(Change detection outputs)

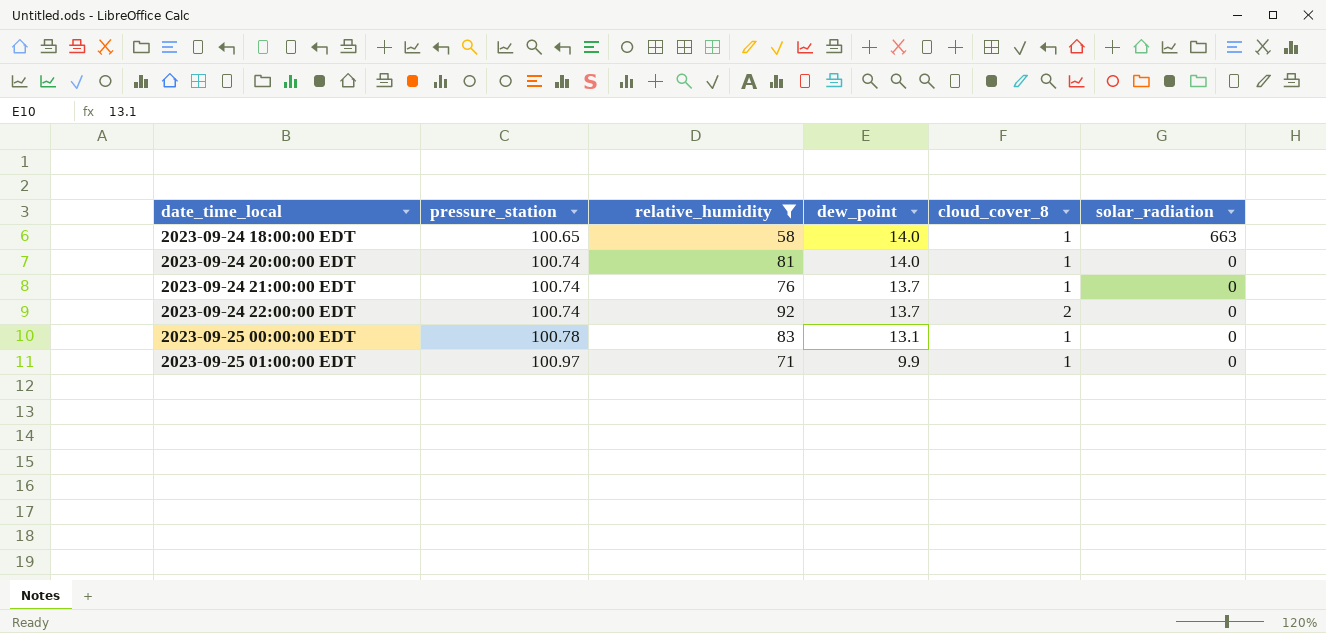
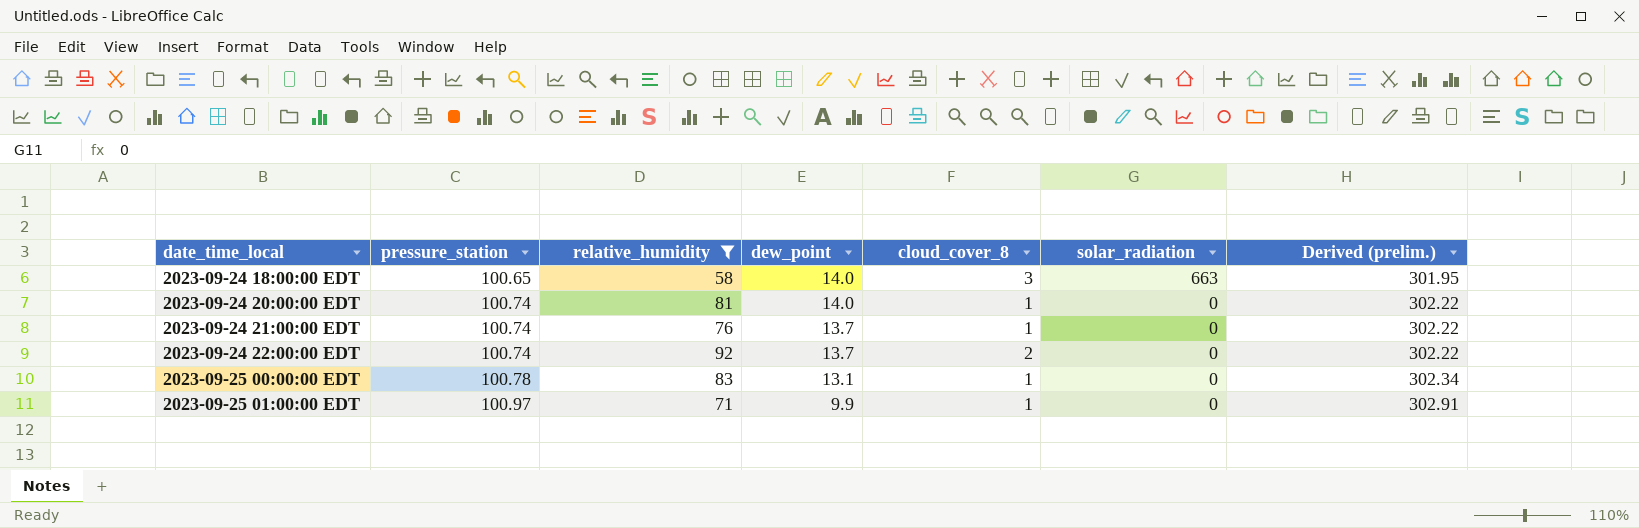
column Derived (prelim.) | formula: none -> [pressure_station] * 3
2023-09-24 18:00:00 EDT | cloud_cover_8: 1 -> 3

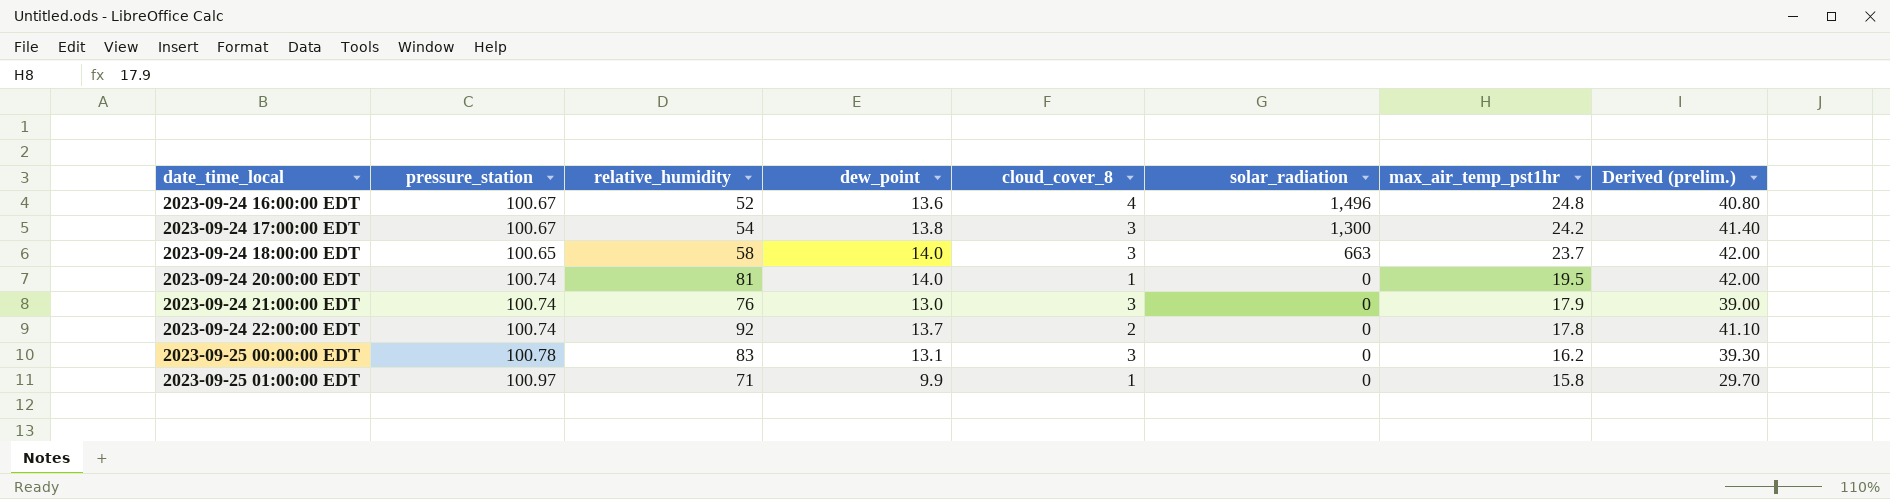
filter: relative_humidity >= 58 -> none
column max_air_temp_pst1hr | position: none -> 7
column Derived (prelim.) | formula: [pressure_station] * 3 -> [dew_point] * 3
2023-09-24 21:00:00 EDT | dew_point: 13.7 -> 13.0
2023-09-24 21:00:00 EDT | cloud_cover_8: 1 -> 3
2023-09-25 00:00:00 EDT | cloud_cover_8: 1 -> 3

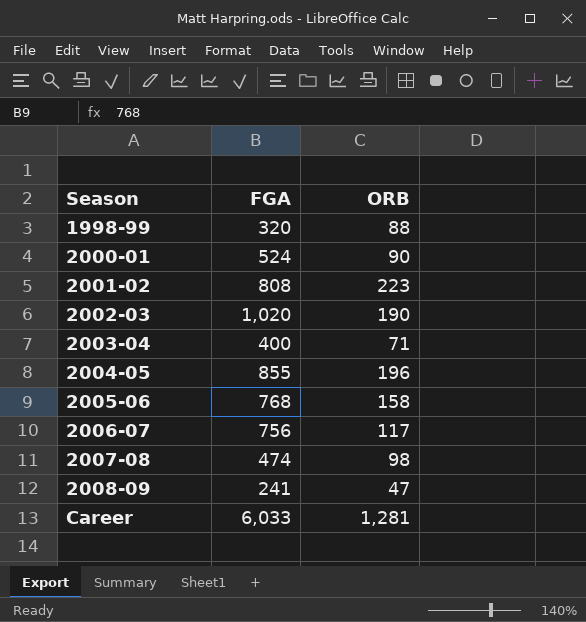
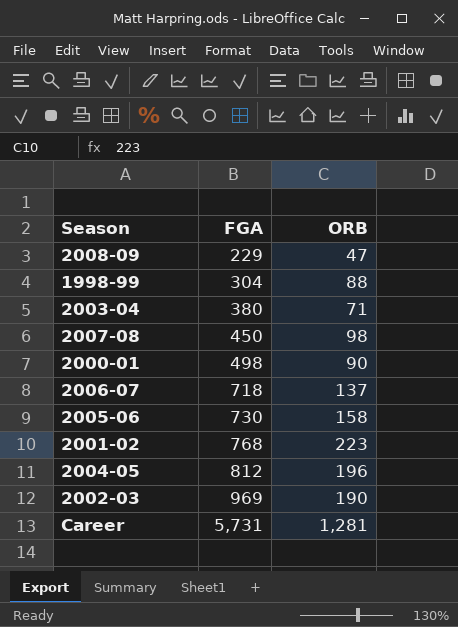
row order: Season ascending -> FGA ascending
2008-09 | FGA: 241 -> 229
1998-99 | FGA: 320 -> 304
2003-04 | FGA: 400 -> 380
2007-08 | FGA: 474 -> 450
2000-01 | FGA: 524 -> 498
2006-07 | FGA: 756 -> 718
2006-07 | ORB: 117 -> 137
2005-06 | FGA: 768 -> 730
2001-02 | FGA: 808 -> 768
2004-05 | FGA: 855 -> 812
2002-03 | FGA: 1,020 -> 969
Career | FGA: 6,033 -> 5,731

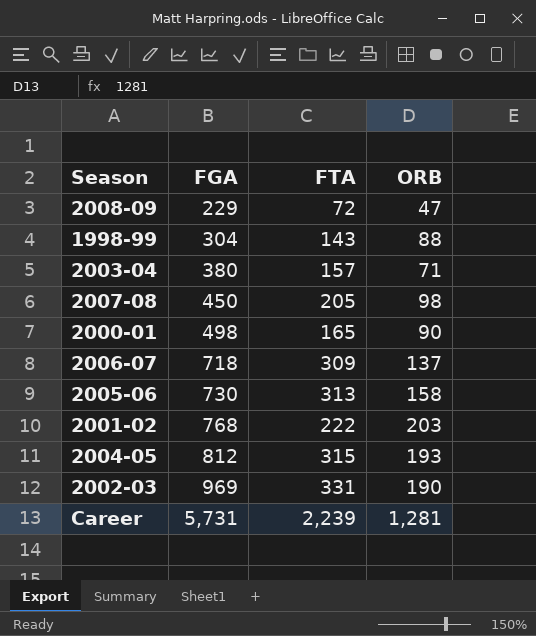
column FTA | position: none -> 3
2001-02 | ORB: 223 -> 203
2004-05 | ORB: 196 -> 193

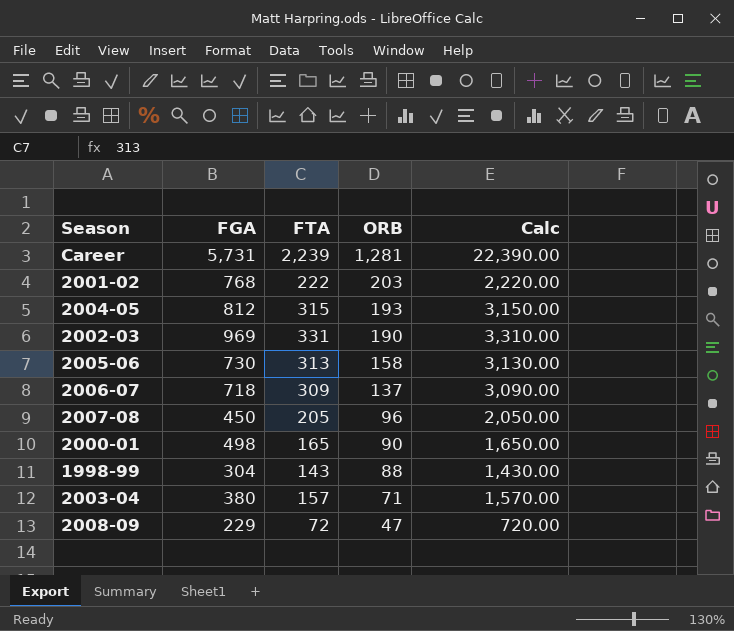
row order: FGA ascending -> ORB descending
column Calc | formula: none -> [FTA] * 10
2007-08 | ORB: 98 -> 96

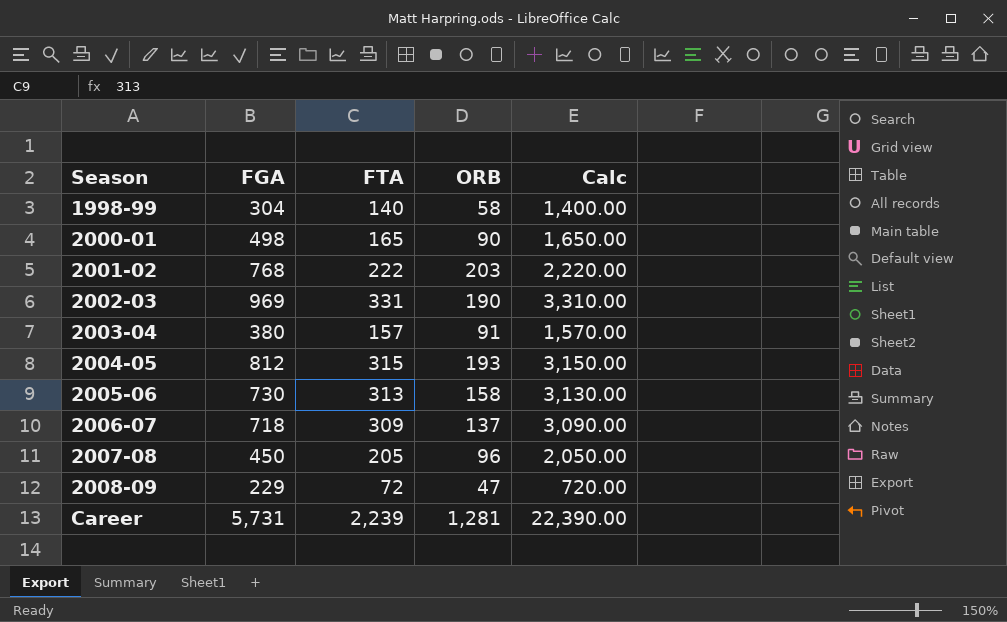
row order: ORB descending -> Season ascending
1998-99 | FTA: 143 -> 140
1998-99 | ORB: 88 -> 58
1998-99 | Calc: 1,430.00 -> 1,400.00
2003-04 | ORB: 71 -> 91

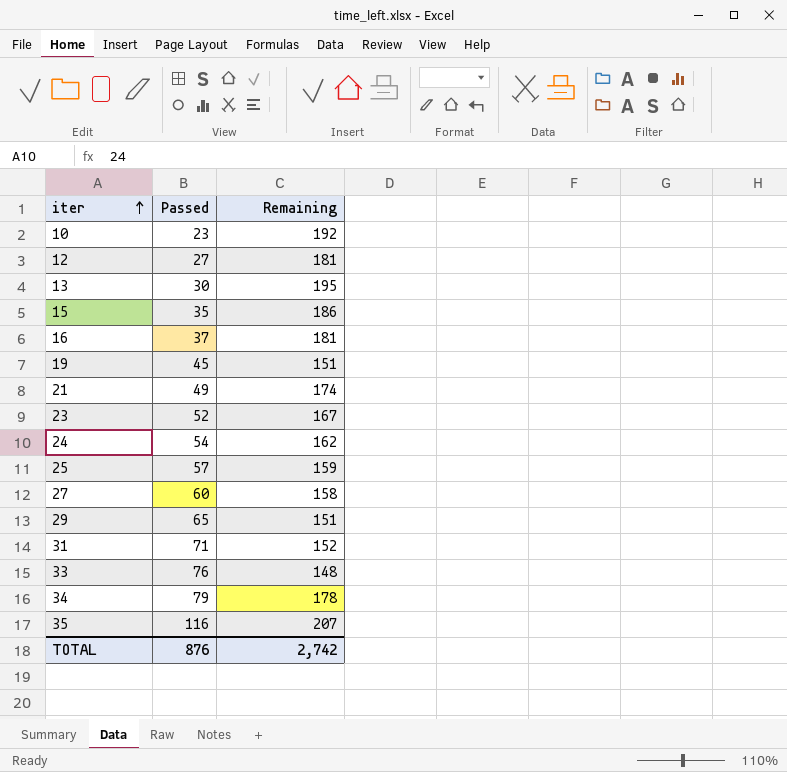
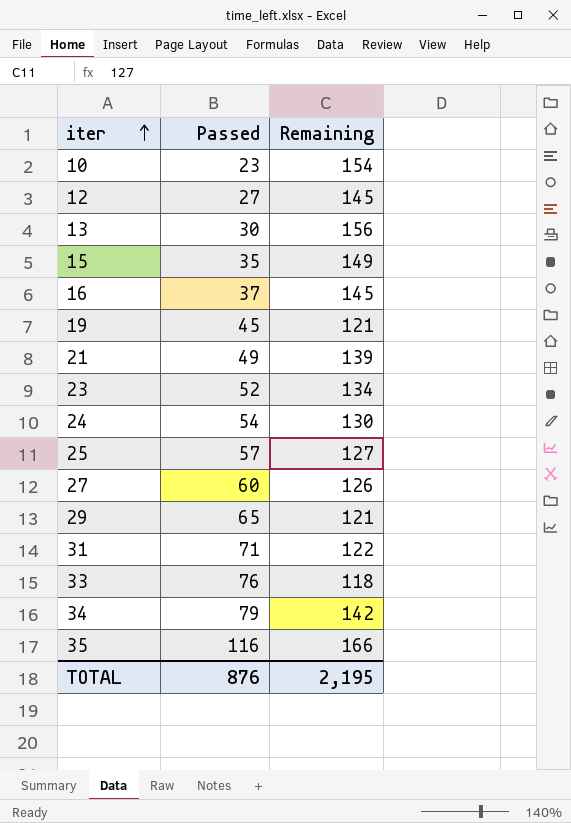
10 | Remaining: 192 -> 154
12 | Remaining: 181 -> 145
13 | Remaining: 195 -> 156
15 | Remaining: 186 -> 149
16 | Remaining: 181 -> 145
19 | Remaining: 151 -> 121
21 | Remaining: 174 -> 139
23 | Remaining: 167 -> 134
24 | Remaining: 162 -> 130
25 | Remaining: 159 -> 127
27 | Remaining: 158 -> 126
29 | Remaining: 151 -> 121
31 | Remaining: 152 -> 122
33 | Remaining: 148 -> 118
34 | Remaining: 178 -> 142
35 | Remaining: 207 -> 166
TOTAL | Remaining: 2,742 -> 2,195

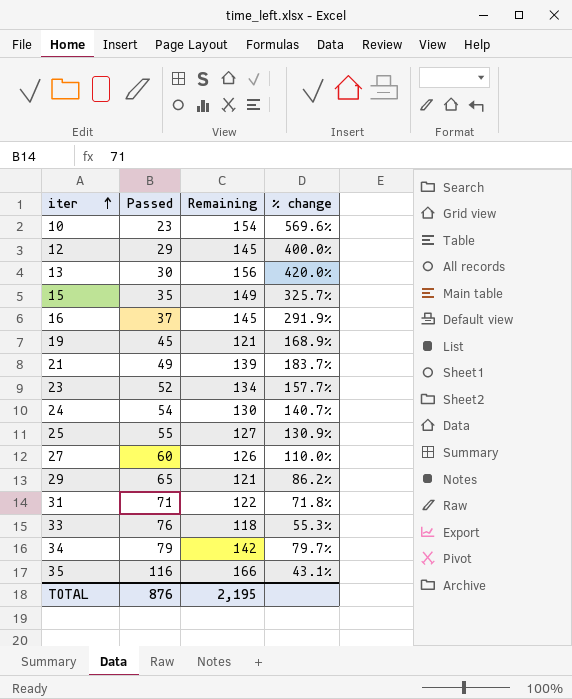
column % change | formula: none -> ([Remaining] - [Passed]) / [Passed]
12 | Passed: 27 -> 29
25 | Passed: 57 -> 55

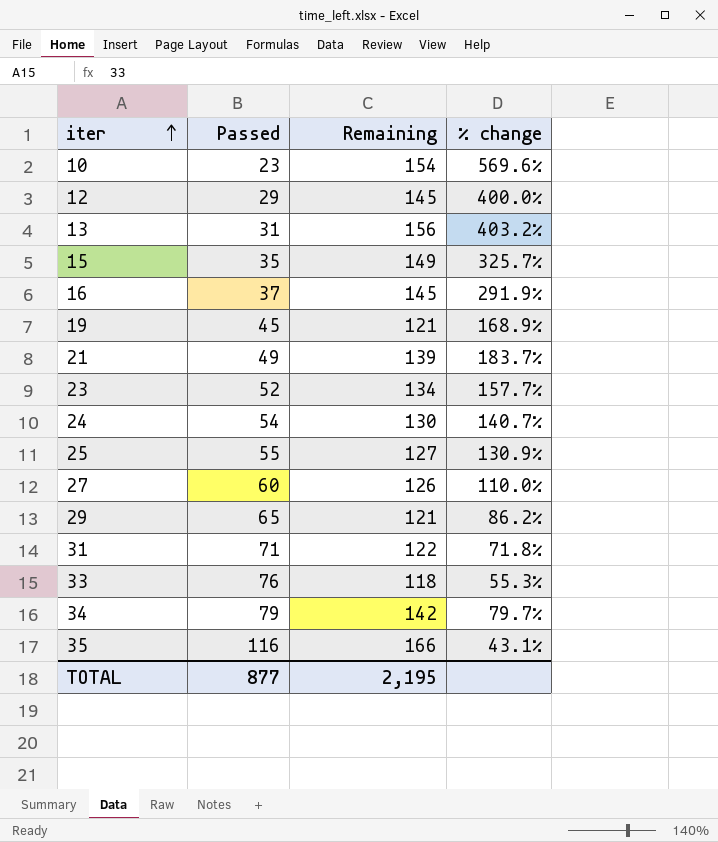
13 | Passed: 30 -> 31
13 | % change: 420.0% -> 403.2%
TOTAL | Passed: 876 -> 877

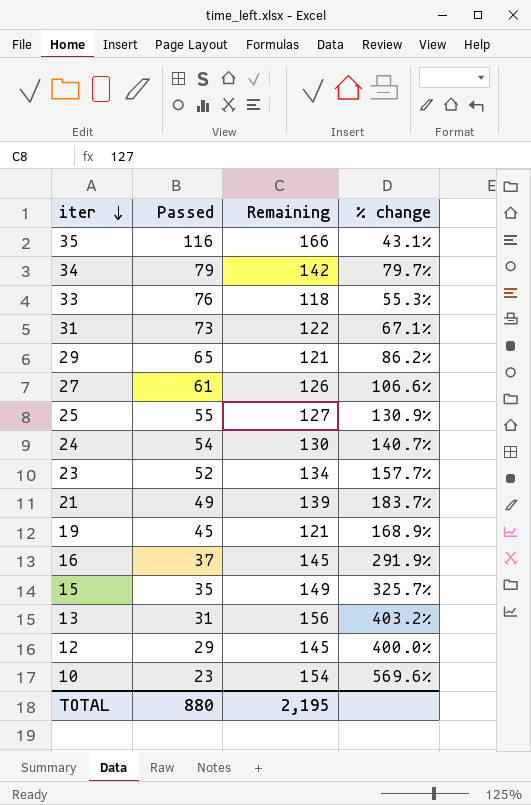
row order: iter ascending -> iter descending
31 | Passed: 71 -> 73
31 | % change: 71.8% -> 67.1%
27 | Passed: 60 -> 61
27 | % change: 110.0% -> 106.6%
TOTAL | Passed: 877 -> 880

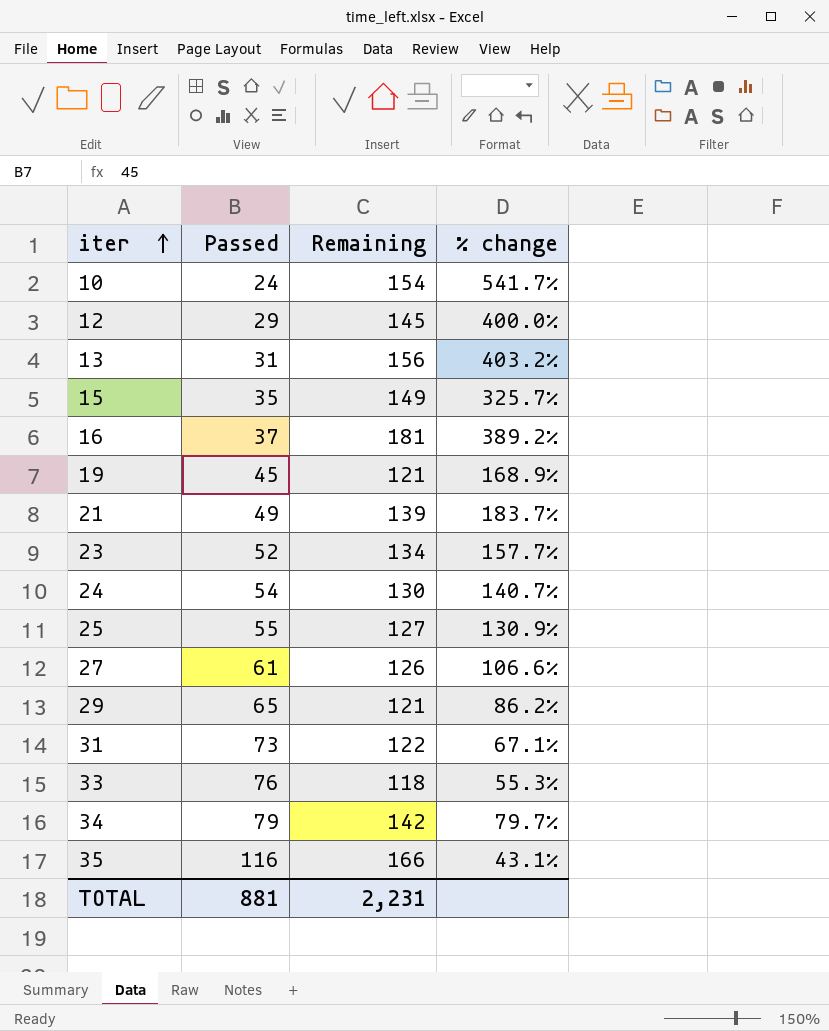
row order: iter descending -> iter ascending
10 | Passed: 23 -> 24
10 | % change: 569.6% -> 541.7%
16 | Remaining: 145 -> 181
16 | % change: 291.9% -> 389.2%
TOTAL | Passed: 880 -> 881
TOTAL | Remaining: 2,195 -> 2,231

## Exercise
Would you copy the lines above exactly, starting with the one that has "31 | Remaining: 152 -> 122" and ending with the one that has "TOTAL | Passed: 880 -> 881", both included, without the pictures?

## Task answer
31 | Remaining: 152 -> 122
33 | Remaining: 148 -> 118
34 | Remaining: 178 -> 142
35 | Remaining: 207 -> 166
TOTAL | Remaining: 2,742 -> 2,195

column % change | formula: none -> ([Remaining] - [Passed]) / [Passed]
12 | Passed: 27 -> 29
25 | Passed: 57 -> 55

13 | Passed: 30 -> 31
13 | % change: 420.0% -> 403.2%
TOTAL | Passed: 876 -> 877

row order: iter ascending -> iter descending
31 | Passed: 71 -> 73
31 | % change: 71.8% -> 67.1%
27 | Passed: 60 -> 61
27 | % change: 110.0% -> 106.6%
TOTAL | Passed: 877 -> 880

row order: iter descending -> iter ascending
10 | Passed: 23 -> 24
10 | % change: 569.6% -> 541.7%
16 | Remaining: 145 -> 181
16 | % change: 291.9% -> 389.2%
TOTAL | Passed: 880 -> 881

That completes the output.